Dari apa yang dikemukakan di atas, ada baiknya jika kita menggarisbawahi pendapat Dr. Jon White dan Laura Mazur, agar para praktisi hubungan masyarakat mengembangkan kualifikasi dan ilmu pengetahuan mereka agar peranan mereka nantinya (di masa depan) tidak diambil alih atau digantikan oleh tenaga-tenaga lain, misalnya dari studi-studi manajemen, pemasaran, atau hukum.
    Semua ini dapat saja terjadi karena pola dasar pendidikan atau pelatihan ketiga studi ini dapat dikatakan tumpang tindih dengan studi hubungan masyarakat. Maka hal ini merupakan suatu warning atau peringatan bagi para praktisi hubungan masyarakat agar tidak berpuas diri dengan apa yang mereka peroleh, tetapi harus giat dan menggali lebih dalam lagi di abad globalisasi ini.

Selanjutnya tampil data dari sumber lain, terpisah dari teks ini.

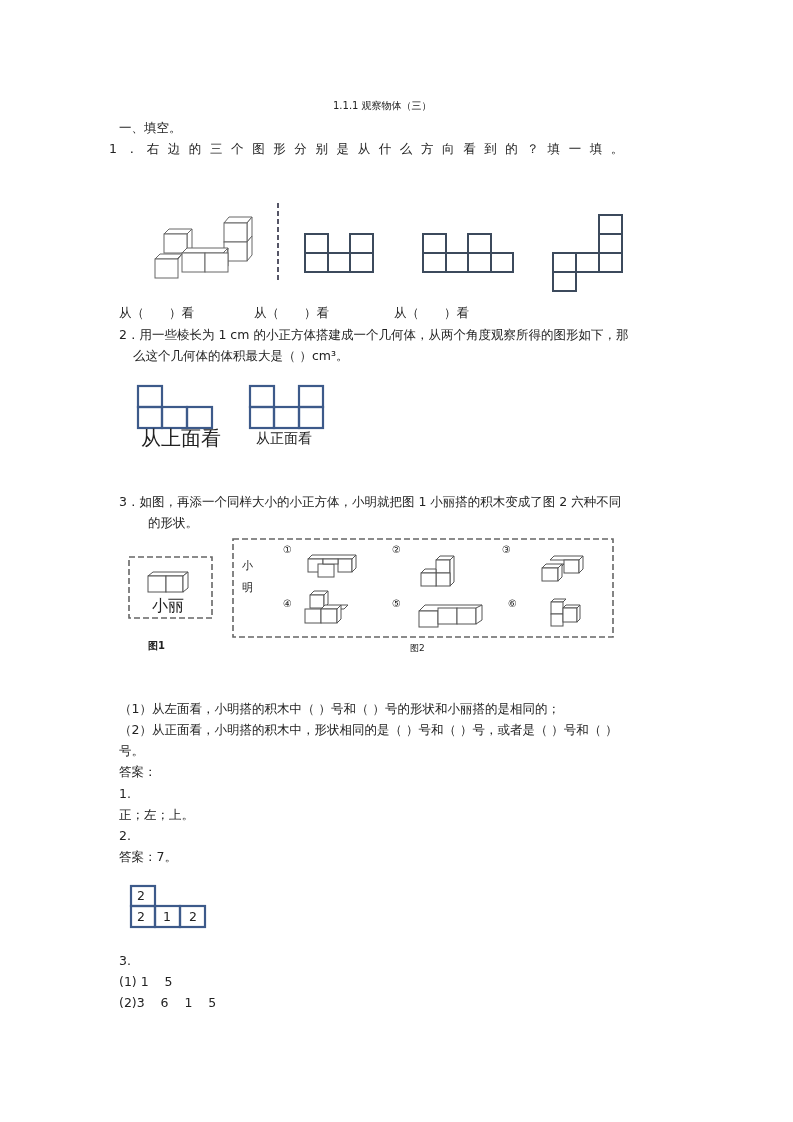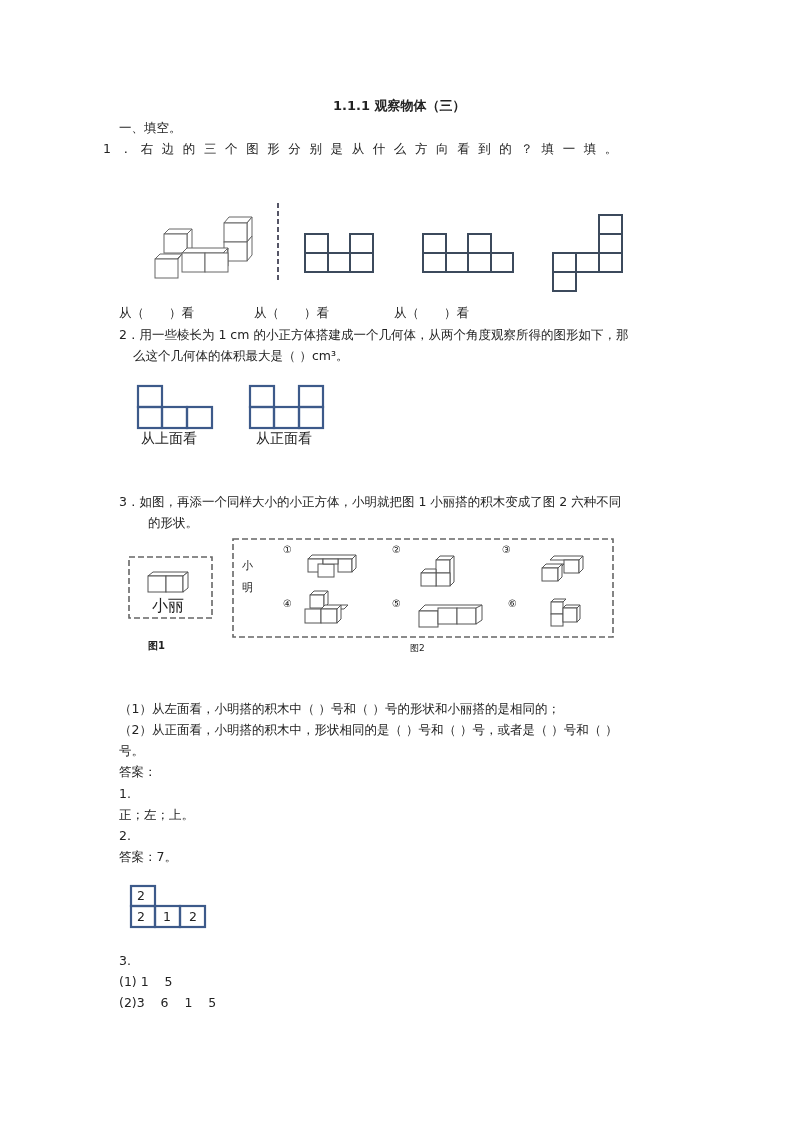--- a/index.html
+++ b/index.html
@@ -1,34 +1,34 @@
 <!DOCTYPE html>
 <html><head>
 <meta charset="utf-8">
 <style>
   html, body { margin:0; padding:0; background:#ffffff; }
   body { width:793px; height:1122px; position:relative; overflow:hidden;
          font-family: "DejaVu Sans", "Liberation Sans", sans-serif; color:#222; }
   .t { position:absolute; font-size:12.5px; line-height:16px; white-space:nowrap; }
-  .title { font-weight:bold; font-size:13px; }
+  .title { font-weight:normal; font-size:10px; }
   .spread { letter-spacing:8.6px; }
   svg { position:absolute; overflow:visible; }
   .sq { fill:none; stroke:#3c4a5c; stroke-width:2; }
   .sqb { fill:none; stroke:#3d5a8a; stroke-width:2.2; }
   .iso { fill:#fff; stroke:#666; stroke-width:1; }
   .iso2 { fill:#fff; stroke:#555; stroke-width:1; }
   .dash { fill:none; stroke:#666; stroke-width:1.6; stroke-dasharray:6 3; }
 </style>
 </head>
 <body>
 
 <div class="t title" style="left:333px; top:98px;">1.1.1 观察物体（三）</div>
 <div class="t" style="left:119px; top:120px;">一、填空。</div>
 
-<div class="t spread" style="left:103px; top:141px;">1．右边的三个图形分别是从什么方向看到的？填一填。</div>
+<div class="t spread" style="left:109px; top:141px;">1．右边的三个图形分别是从什么方向看到的？填一填。</div>
 
 <svg style="left:150px; top:210px;" width="110" height="70" viewBox="0 0 110 70">
 
   <g class="iso">
     <polygon points="14,24 19,19 42,19 37,24"></polygon>
     <polygon points="37,24 42,19 42,38 37,43"></polygon>
     <rect x="14" y="24" width="23" height="19"></rect>
 
     <polygon points="74,13 79,7 102,7 97,13"></polygon>
     <polygon points="97,13 102,7 102,26 97,32"></polygon>
@@ -83,21 +83,21 @@
 
 <div class="t" style="left:119px; top:327px;">2．用一些棱长为 1 cm 的小正方体搭建成一个几何体，从两个角度观察所得的图形如下，那</div>
 <div class="t" style="left:133px; top:348px;">么这个几何体的体积最大是（  ）cm³。</div>
 
 <svg style="left:138px; top:386px;" width="78" height="46">
   <rect class="sqb" x="0" y="0" width="24" height="21"></rect>
   <rect class="sqb" x="0" y="21" width="24" height="21"></rect>
   <rect class="sqb" x="24" y="21" width="25" height="21"></rect>
   <rect class="sqb" x="49" y="21" width="25" height="21"></rect>
 </svg>
-<div class="t" style="left:141px; top:430px; font-size:14px;">从上面看</div>
+<div class="t" style="left:141px; top:430px; font-size:20px;">从上面看</div>
 
 <svg style="left:250px; top:386px;" width="78" height="46">
   <rect class="sqb" x="0" y="0" width="24" height="21"></rect>
   <rect class="sqb" x="49" y="0" width="24" height="21"></rect>
   <rect class="sqb" x="0" y="21" width="24" height="21"></rect>
   <rect class="sqb" x="24" y="21" width="25" height="21"></rect>
   <rect class="sqb" x="49" y="21" width="24" height="21"></rect>
 </svg>
 <div class="t" style="left:256px; top:430px; font-size:14px;">从正面看</div>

Para praktisi harus dapat menimba dan menambah ilmu pengetahuan mereka dan memperkayanya dengan bidang-bidang studi terkait yang semakin canggih dewasa ini, yang menantang setiap insan ilmuwan, misalnya mengenai perkembangan komunikasi dengan kemajuan teknologi informasi yang demikian pesat antara lain di bidang komputer, internet, dan lainnya. Semua ini tidak terlepas dari kegiatan hubungan masyarakat. Inilah antara lain tantangan yang dihadapi oleh para praktisi hubungan masyarakat dalam upaya meningkatkan dan memelihara profesionalisme hubungan masyarakat.

3 komentar:

  1. Kami ingin berbagi cerita kepada anda semua bahwa saya yg dulunya cuma seorang TKW di HONGKONG jadi pembantu rumah tangga yg gajinya tidak mencukupi keluarga dikampun,jadi TKW itu sangat menderita dan disuatu hari saya duduk2 buka internet dan tidak disengaja saya melihat komentar orang tentan KI ANGEN JALLO dan katanya bisa membantu orang untuk memberikan nomor yg betul betul tembus dan kebetulan juga saya sering pasan nomor di HONGKONG,akhirnya saya coba untuk menhubungi KI ANGEN JALLO dan ALHAMDULILLAH beliau mau membantu saya untuk memberikan nomor,dan nomor yg diberikan KI ANGEN JALLO meman betul2 terbukti tembus dan saya sangat bersyukur berkat bantuan KI ANGEN JALLO kini saya bisa pulang ke INDONESIA untuk buka usaha sendiri,,munkin saya tidak bisa membalas budi baik KI ANGEN JALLO sekali lagi makasih yaa KI dan bagi teman2 yg menjadi TKW atau TKI seperti saya,bila butuh bantuan hubungi saja KI ANGEN JALLO DI 0 8 5-2 8 3-7 9 0-4 4 4 insya ALLAH beliau akan membantu anda.Ini benar benar kisah nyata dari saya seorang TKW

    BalasHapus
  2. saya ijin mau mencantumkan beberapa kalimat, takkan saya lupa cantumkan sumber blog anda dalam kepustakaan saya.